Allocating among a basket of monthly payers across residential, commercial, specialty and mortgage REITs provides balance. This helps mitigate the risks of any single company cutting dividends or experiencing cash flow issues.

Further diversifying within each sector by market, property type, tenant mix and geographic concentration also reduces risk. Combining REITs with other income generating assets further diversifies the income stream.

Accessing Monthly Dividend REITs

Investors looking to invest in monthly dividend REITs have a few options:

Individual REIT stocks – Investors can buy shares of individual REITs through a brokerage account to customize their portfolio.

REIT ETFs – Some REIT ETFs like SCHH and MORT own a basket of REIT stocks and pay monthly dividends.

REIT mutual funds – Funds like Cohen & Steers Real Estate Securities also hold diversified REIT portfolios while paying monthly distributions.

Direct ownership of individual REITs allows selecting specific companies but requires research. Funds provide diversification but have fees. Overall, REITs can provide reliable monthly dividends to help investors meet their ongoing cash flow needs.

Conclusion

REITs that pay consistent monthly dividends align well with income investors who desire regular cash flow. Compared to traditional quarterly dividend REITs, monthly payers offer more frequent compounding and predictable income payments. When constructing a REIT portfolio focused on monthly income, be sure to conduct thorough due diligence and apply selection criteria that identifies financially strong REITs with stable long term cash flows. Diversify holdings across multiple REIT sectors and property types while avoiding overconcentration. Pairing REITs with other income generating assets further diversifies the income stream. For income-oriented investors, especially retirees, REITs that pay dividends each month can play an instrumental role in portfolio strategies structured around meeting recurring cash flow needs.
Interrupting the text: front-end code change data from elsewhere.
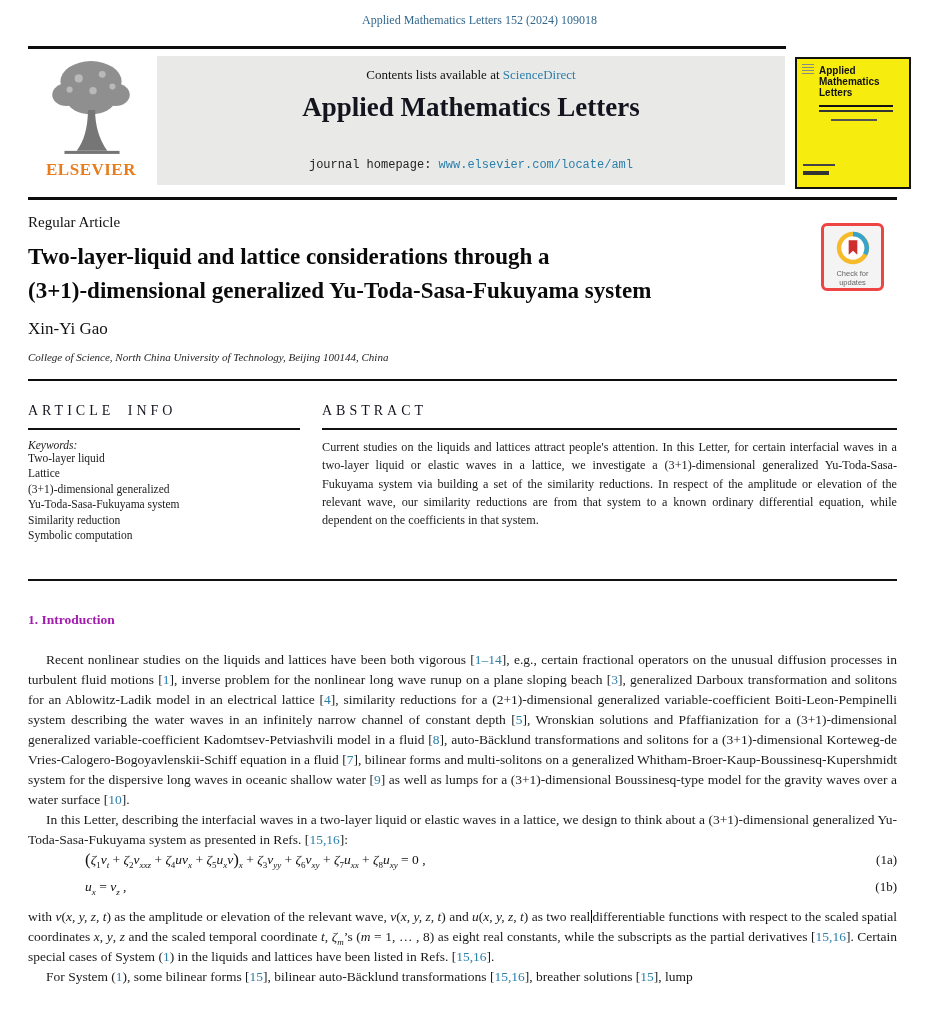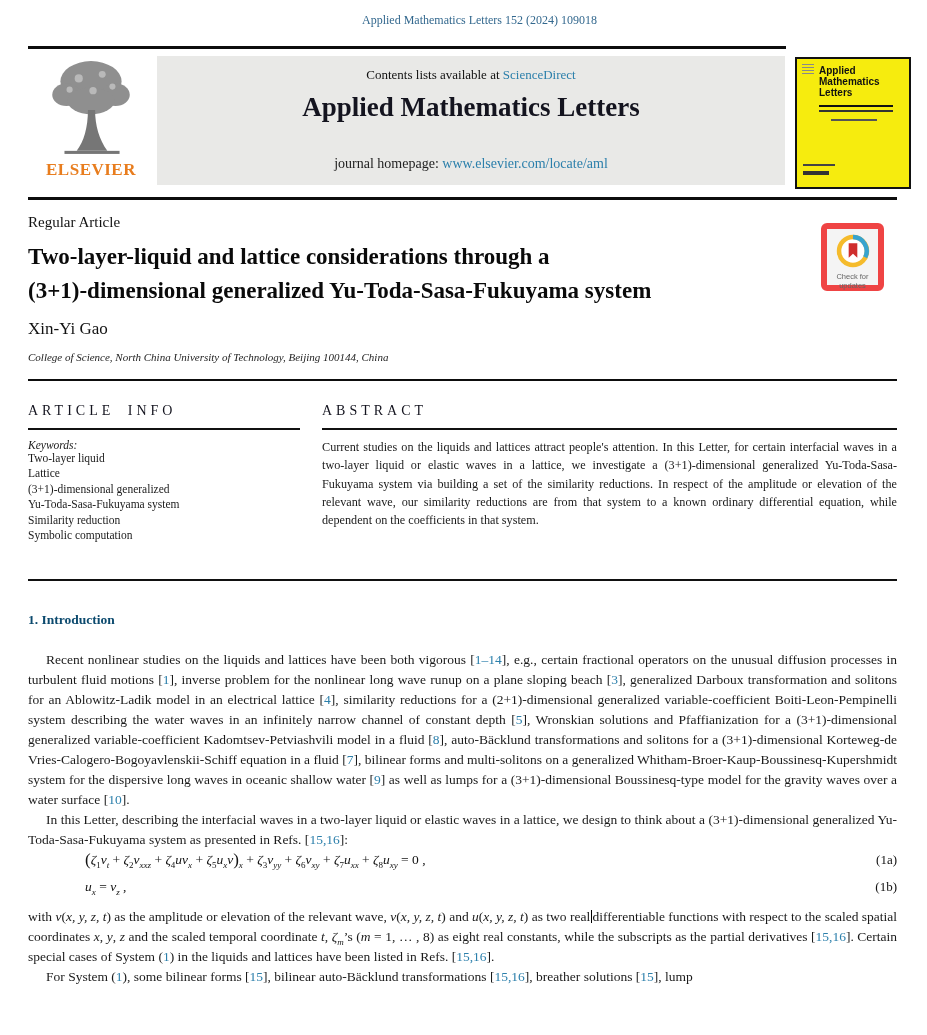--- a/index.html
+++ b/index.html
@@ -24,8 +24,8 @@
   .contents-line{position:absolute;top:11px;width:100%;text-align:center;font-size:13px;color:#111;}
   .journal-name{position:absolute;top:36px;width:100%;text-align:center;font-size:27px;
         font-weight:bold;color:#14141f;}
-  .homepage-line{position:absolute;bottom:13px;width:100%;text-align:center;font-size:14px;
-        font-family:Liberation Serif, serif;color:#222;margin-top:25px;}
+  .homepage-line{position:absolute;bottom:13px;width:100%;text-align:center;font-size:12px;
+        font-family:Liberation Mono, monospace;color:#222;margin-top:25px;}
   .teal{color:#2b7fab;text-decoration:none;}
 
   

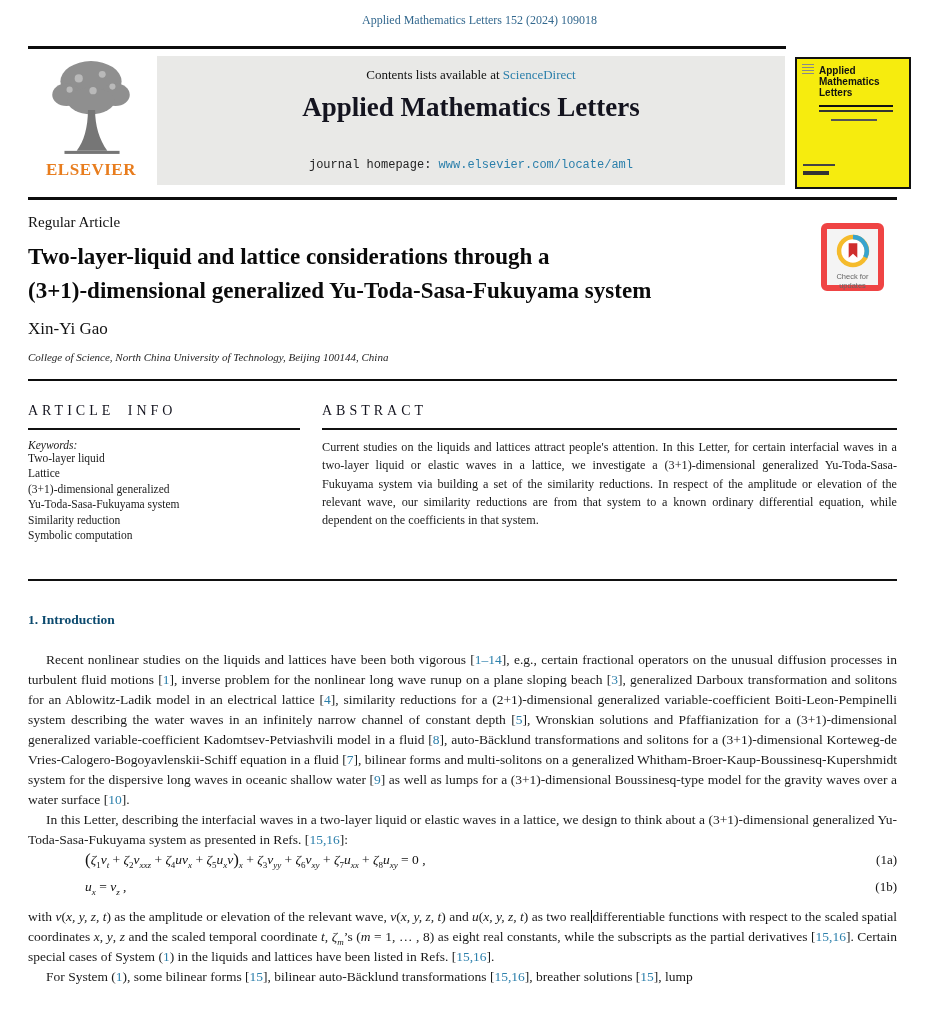--- a/index.html
+++ b/index.html
@@ -49,7 +49,7 @@
 
   
   .badge{position:absolute;left:821px;top:223px;width:63px;height:68px;background:#f4f4f4;
-        border:6px solid #ef4444;border-radius:6px;text-align:center;box-sizing:border-box;cursor:pointer;}
+        border:3px solid #ef4444;border-radius:6px;text-align:center;box-sizing:border-box;cursor:pointer;}
   .badge svg{margin-top:4px;}
   .badge-label{font-family:"Liberation Sans",sans-serif;font-size:7.5px;line-height:8.5px;
         color:#666;width:46px;margin:0 auto;}

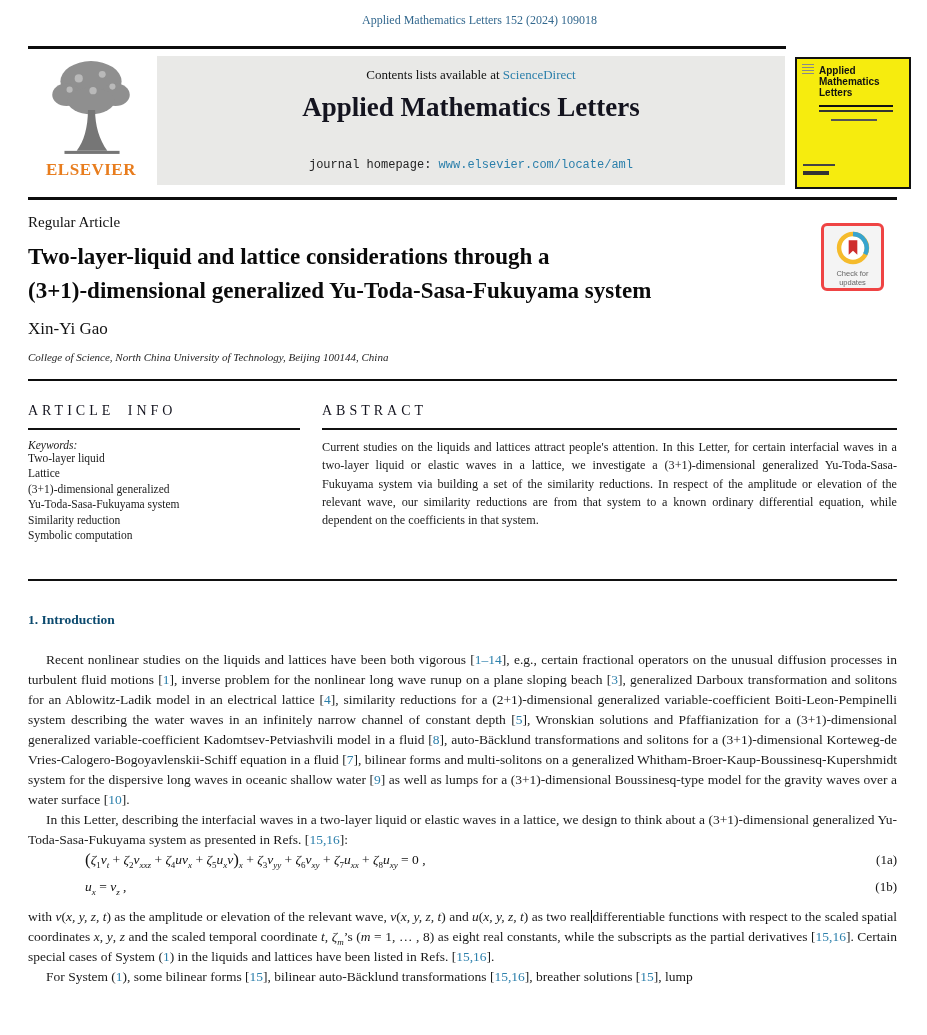--- a/index.html
+++ b/index.html
@@ -67,7 +67,7 @@
 
   
   .content{position:absolute;left:28px;top:612px;width:869px;}
-  .intro-heading{font-size:13.5px;font-weight:bold;color:#0c4a6e;margin:0 0 22px 0;}
+  .intro-heading{font-size:13.5px;font-weight:bold;color:#a21caf;margin:0 0 22px 0;}
   .body-par{font-size:13.5px;line-height:20px;text-align:justify;margin:0;color:#1a1a1a;}
   .indent{text-indent:18px;}
   .par3{margin-top:12px;}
Frequently Asked Questions

How are REIT dividends taxed?

REIT dividends are taxed as ordinary income and do not qualify for lower capital gains tax rates. Investors pay income tax on REIT dividends when received.
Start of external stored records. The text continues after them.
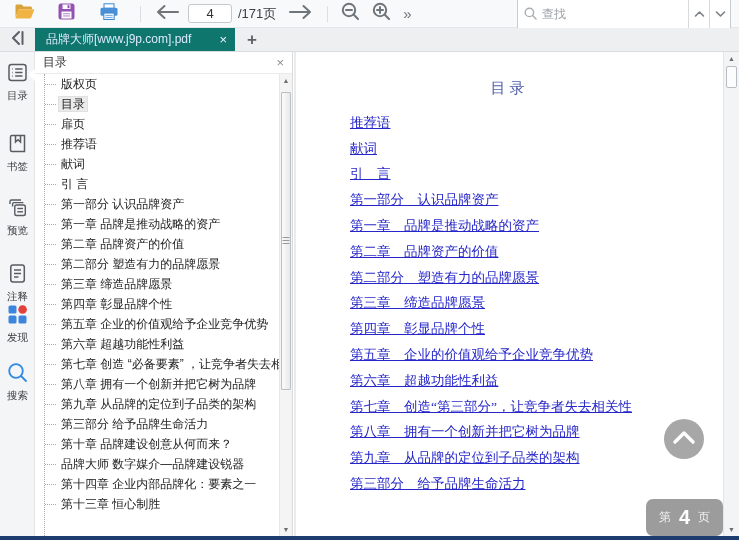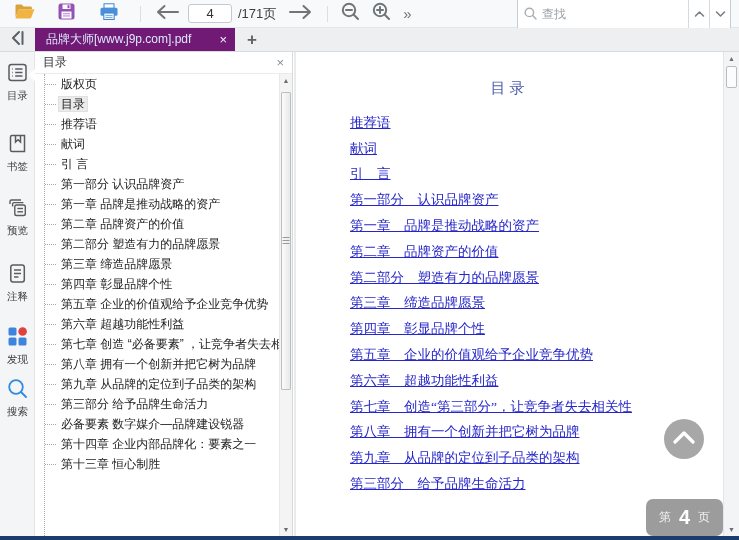--- a/index.html
+++ b/index.html
@@ -29,7 +29,7 @@
   .tabbar { position:absolute; top:28px; left:0; right:0; height:24px; background:#edeff1;
             border-bottom:1px solid #d9dcdf; display:flex; align-items:stretch; }
   .collapse-btn { width:35px; display:flex; align-items:center; justify-content:center; }
-  .tab { width:200px; background:#701a75; color:#dce9fa; display:flex; align-items:center;
+  .tab { width:200px; background:#0f766e; color:#dce9fa; display:flex; align-items:center;
          padding:0 8px 0 11px; font-size:12px; }
   .tab-title { flex:1; white-space:nowrap; overflow:hidden; }
   .tab-close { margin-left:6px; color:#eef4fc; font-size:13px; line-height:1; }

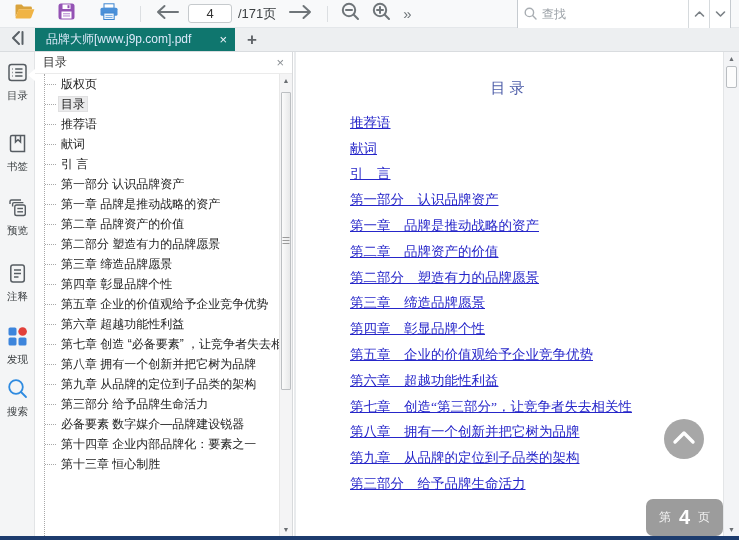--- a/index.html
+++ b/index.html
@@ -297,6 +297,10 @@
         </div>
         <div class="bm-row">
           <span class="stub"></span>
+          <span class="bm-label">扉页</span>
+        </div>
+        <div class="bm-row">
+          <span class="stub"></span>
           <span class="bm-label">推荐语</span>
         </div>
         <div class="bm-row">

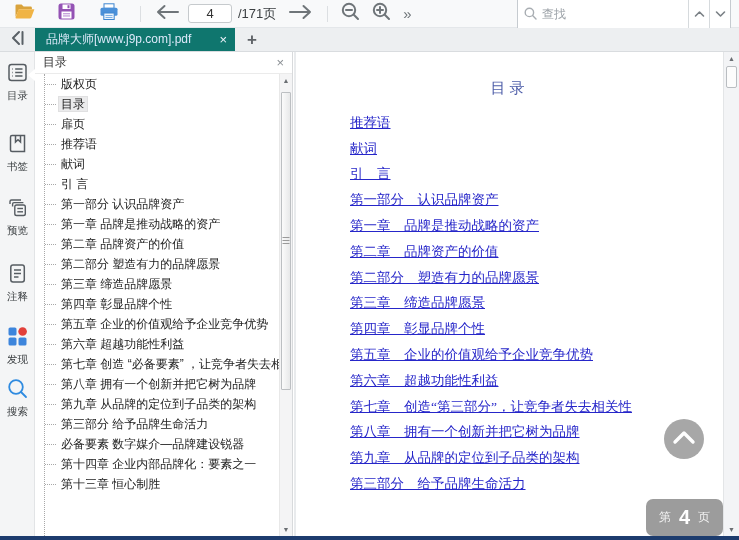--- a/index.html
+++ b/index.html
@@ -256,7 +256,7 @@
       <span class="lbl">注释</span>
     </div>
 
-    <div class="side-group" style="top:274px">
+    <div class="side-group" style="top:252px">
       <span>
         <svg width="21" height="21" viewBox="0 0 21 21">
           <rect x="1.5" y="1.5" width="8" height="8" rx="1.6" fill="#3d85dc"></rect>

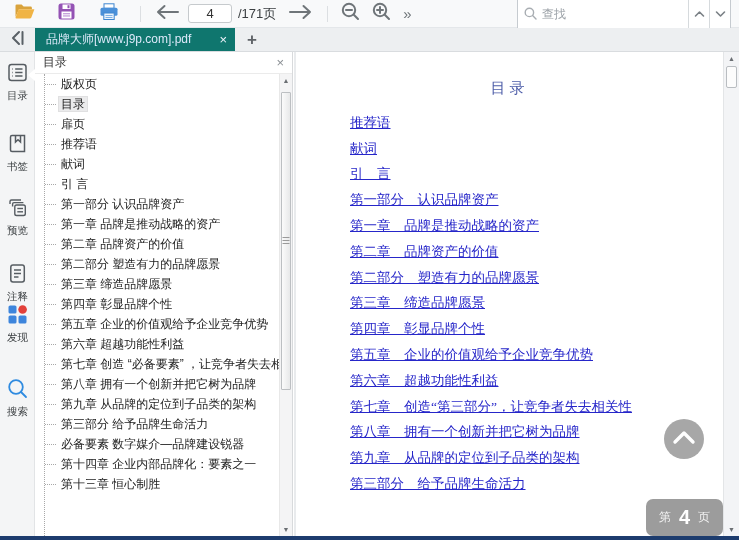--- a/index.html
+++ b/index.html
@@ -268,7 +268,7 @@
       <span class="lbl">发现</span>
     </div>
 
-    <div class="side-group" style="top:326px">
+    <div class="side-group" style="top:310px">
       <span>
         <svg width="21" height="21" viewBox="0 0 21 21" fill="none" stroke="#2f8be0" stroke-width="1.8" stroke-linecap="round">
           <circle cx="9" cy="9" r="6.8"></circle>

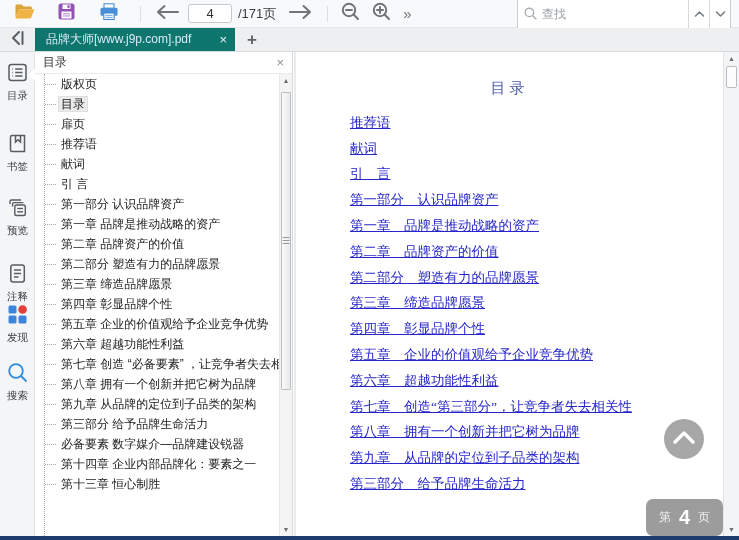--- a/index.html
+++ b/index.html
@@ -361,6 +361,10 @@
         </div>
         <div class="bm-row">
           <span class="stub"></span>
+          <span class="bm-label">第十章 品牌建设创意从何而来？</span>
+        </div>
+        <div class="bm-row">
+          <span class="stub"></span>
           <span class="bm-label">必备要素 数字媒介—品牌建设锐器</span>
         </div>
         <div class="bm-row">

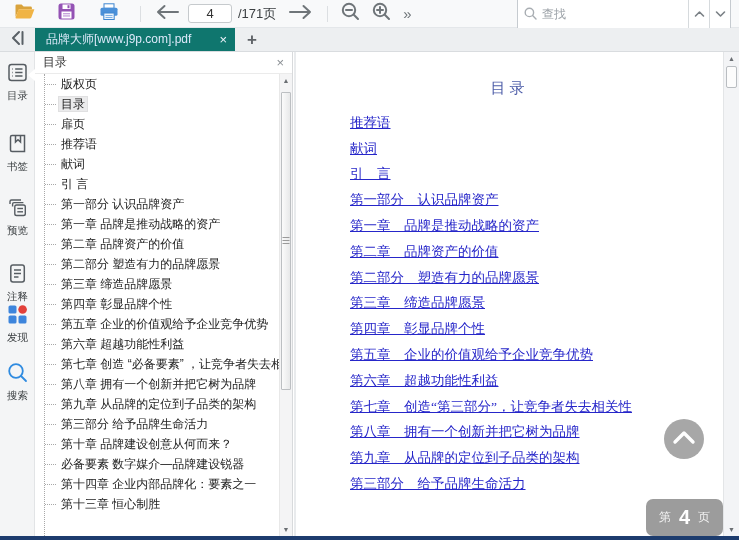--- a/index.html
+++ b/index.html
@@ -365,7 +365,7 @@
         </div>
         <div class="bm-row">
           <span class="stub"></span>
-          <span class="bm-label">必备要素 数字媒介—品牌建设锐器</span>
+          <span class="bm-label">品牌大师 数字媒介—品牌建设锐器</span>
         </div>
         <div class="bm-row">
           <span class="stub"></span>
What is a reasonable portfolio allocation to monthly dividend REITs?

Most experts suggest limiting REITs to 10-20% of an investment portfolio. REITs providing monthly dividends could occupy a portion of the overall REIT allocation based on an investor’s income needs.

Are monthly dividend REITs riskier than quarterly dividend REITs?

Not necessarily. The total return potential, balance sheet, cash flows, dividend safety and other fundamentals determine risk more than payment frequency. However, very high yields above 10% may indicate elevated risks.

How do investors reinvest monthly REIT dividends?

Investors can enroll in a dividend reinvestment program (DRIP) to automatically reinvest monthly dividends into fractional shares commission-free rather than receiving cash payouts.

What is the benefit of REIT funds over owning REIT stocks directly?

REIT mutual funds and ETFs provide instant diversification in a passively managed, low-cost structure. But investors sacrifice control over selecting specific REITs optimized for their strategy.